*Exercise aim*
Set down every entry exactly as it stands, omitting any picture.

Modification records
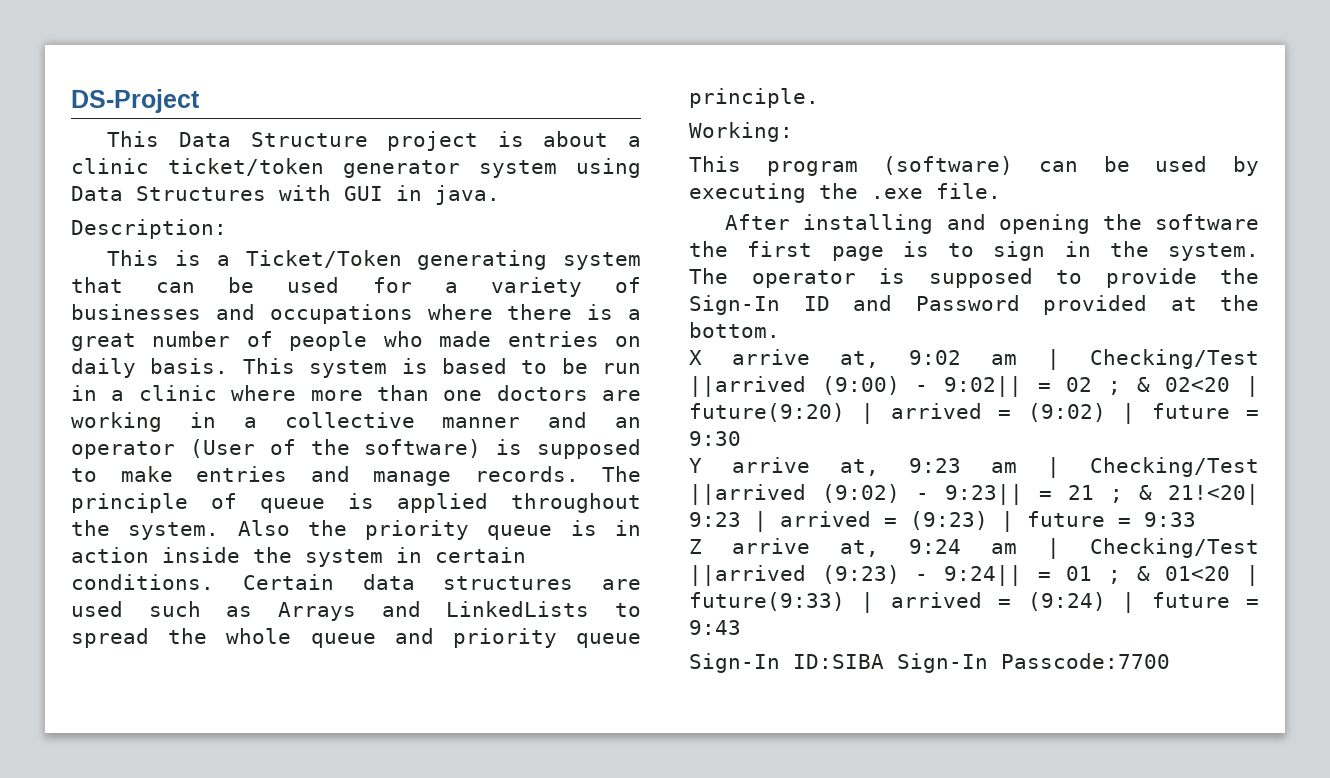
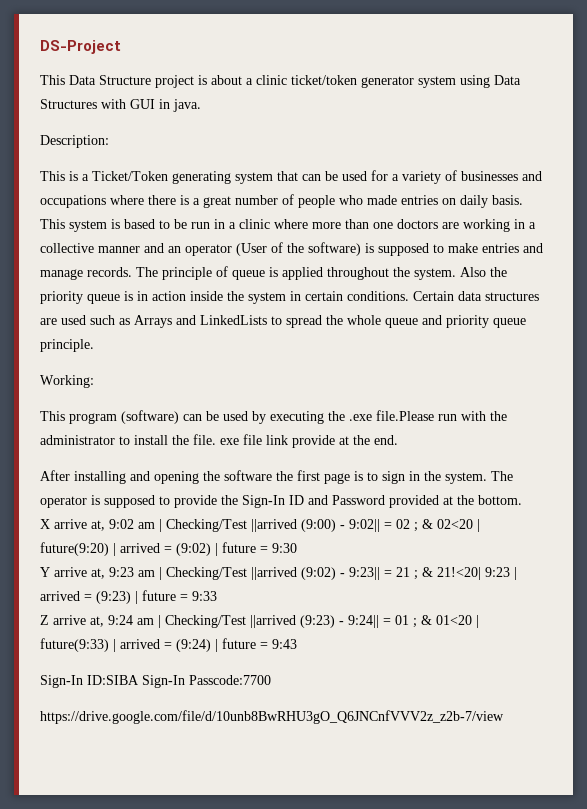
- This program (software) can be used by executing the .exe file.
+ This program (software) can be used by executing the .exe file.Please run with the administrator to install the file. exe file link provide at the end.
+ https://drive.google.com/file/d/10unb8BwRHU3gO_Q6JNCnfVVV2z_z2b-7/view

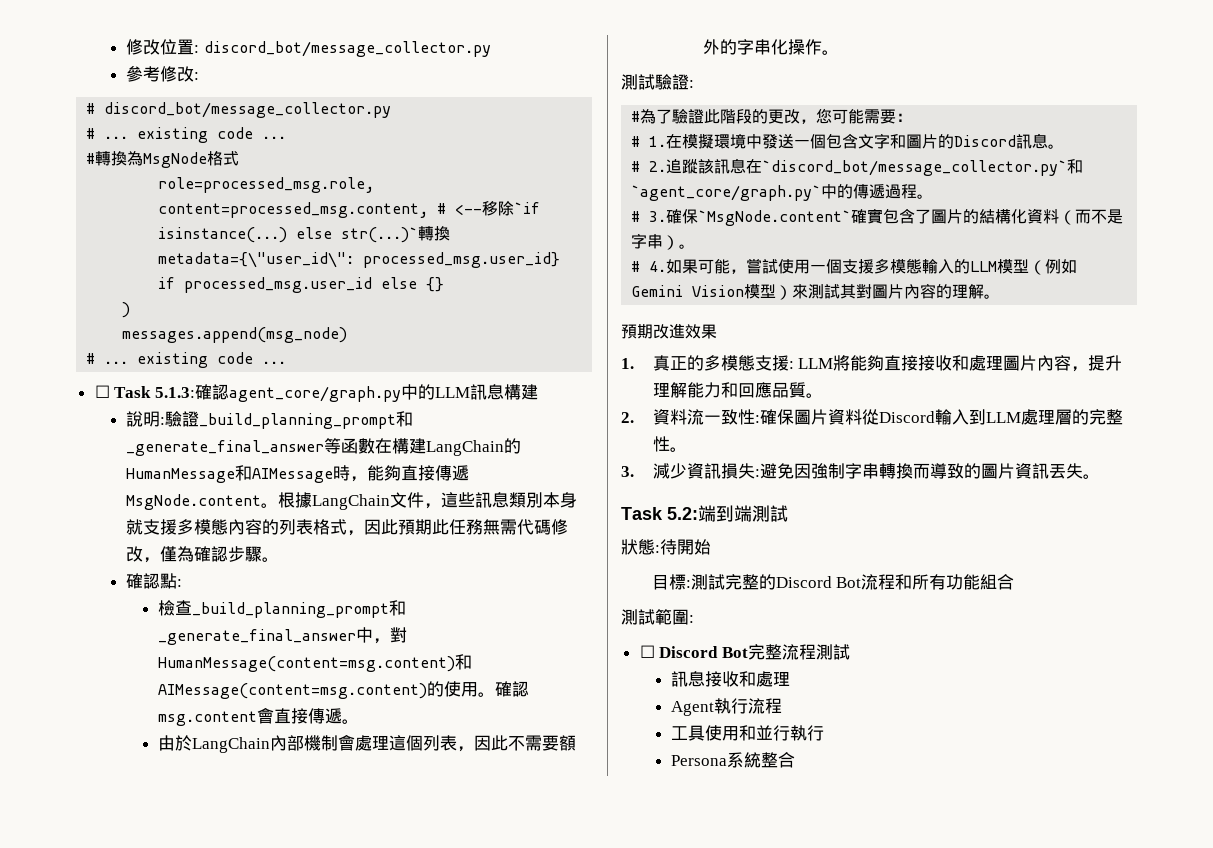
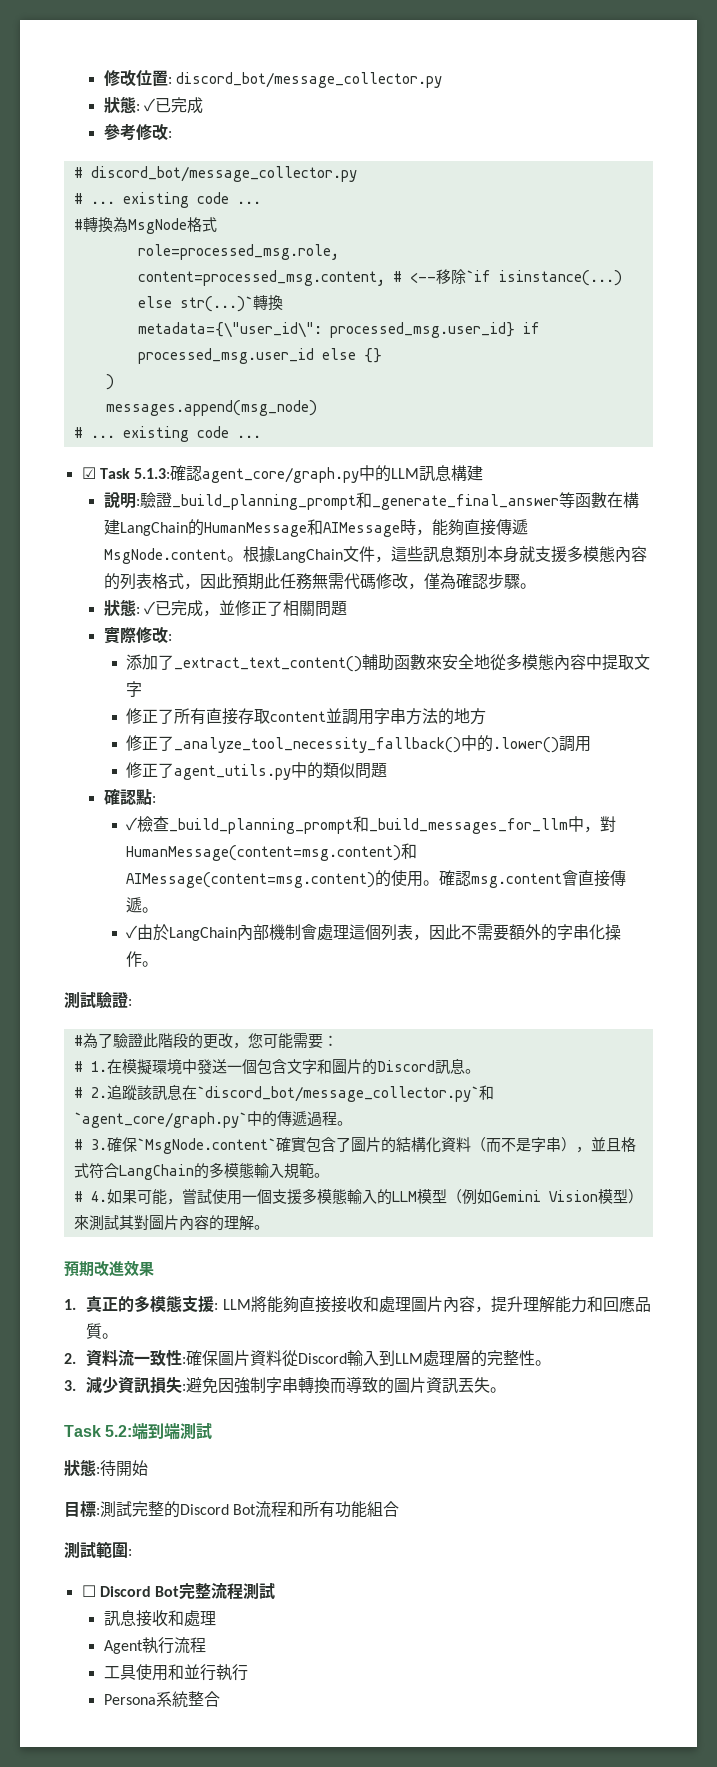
  修改位置: discord_bot/message_collector.py
+ 狀態: ✓已完成
- ☐ Task 5.1.3:確認agent_core/graph.py中的LLM訊息構建
+ ☑ Task 5.1.3:確認agent_core/graph.py中的LLM訊息構建
+ 狀態: ✓已完成，並修正了相關問題
+ 實際修改:
+ 添加了_extract_text_content()輔助函數來安全地從多模態內容中提取文字
+ 修正了所有直接存取content並調用字串方法的地方
+ 修正了_analyze_tool_necessity_fallback()中的.lower()調用
+ 修正了agent_utils.py中的類似問題
- 檢查_build_planning_prompt和_generate_final_answer中，對HumanMessage(content=msg.content)和AIMessage(content=msg.content)的使用。
+ ✓檢查_build_planning_prompt和_build_messages_for_llm中，對HumanMessage(content=msg.content)和AIMessage(content=msg.content)的使用。
- 由於LangChain內部機制會處理這個列表，因此不需要額外的字串化操作。
+ ✓由於LangChain內部機制會處理這個列表，因此不需要額外的字串化操作。
- # 3.確保`MsgNode.content`確實包含了圖片的結構化資料（而不是字串）。
+ # 3.確保`MsgNode.content`確實包含了圖片的結構化資料（而不是字串），並且格式符合LangChain的多模態輸入規範。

*Result of the exercise*
- This program (software) can be used by executing the .exe file.
+ This program (software) can be used by executing the .exe file.Please run with the administrator to install the file. exe file link provide at the end.
+ https://drive.google.com/file/d/10unb8BwRHU3gO_Q6JNCnfVVV2z_z2b-7/view

  修改位置: discord_bot/message_collector.py
+ 狀態: ✓已完成
- ☐ Task 5.1.3:確認agent_core/graph.py中的LLM訊息構建
+ ☑ Task 5.1.3:確認agent_core/graph.py中的LLM訊息構建
+ 狀態: ✓已完成，並修正了相關問題
+ 實際修改:
+ 添加了_extract_text_content()輔助函數來安全地從多模態內容中提取文字
+ 修正了所有直接存取content並調用字串方法的地方
+ 修正了_analyze_tool_necessity_fallback()中的.lower()調用
+ 修正了agent_utils.py中的類似問題
- 檢查_build_planning_prompt和_generate_final_answer中，對HumanMessage(content=msg.content)和AIMessage(content=msg.content)的使用。
+ ✓檢查_build_planning_prompt和_build_messages_for_llm中，對HumanMessage(content=msg.content)和AIMessage(content=msg.content)的使用。
- 由於LangChain內部機制會處理這個列表，因此不需要額外的字串化操作。
+ ✓由於LangChain內部機制會處理這個列表，因此不需要額外的字串化操作。
- # 3.確保`MsgNode.content`確實包含了圖片的結構化資料（而不是字串）。
+ # 3.確保`MsgNode.content`確實包含了圖片的結構化資料（而不是字串），並且格式符合LangChain的多模態輸入規範。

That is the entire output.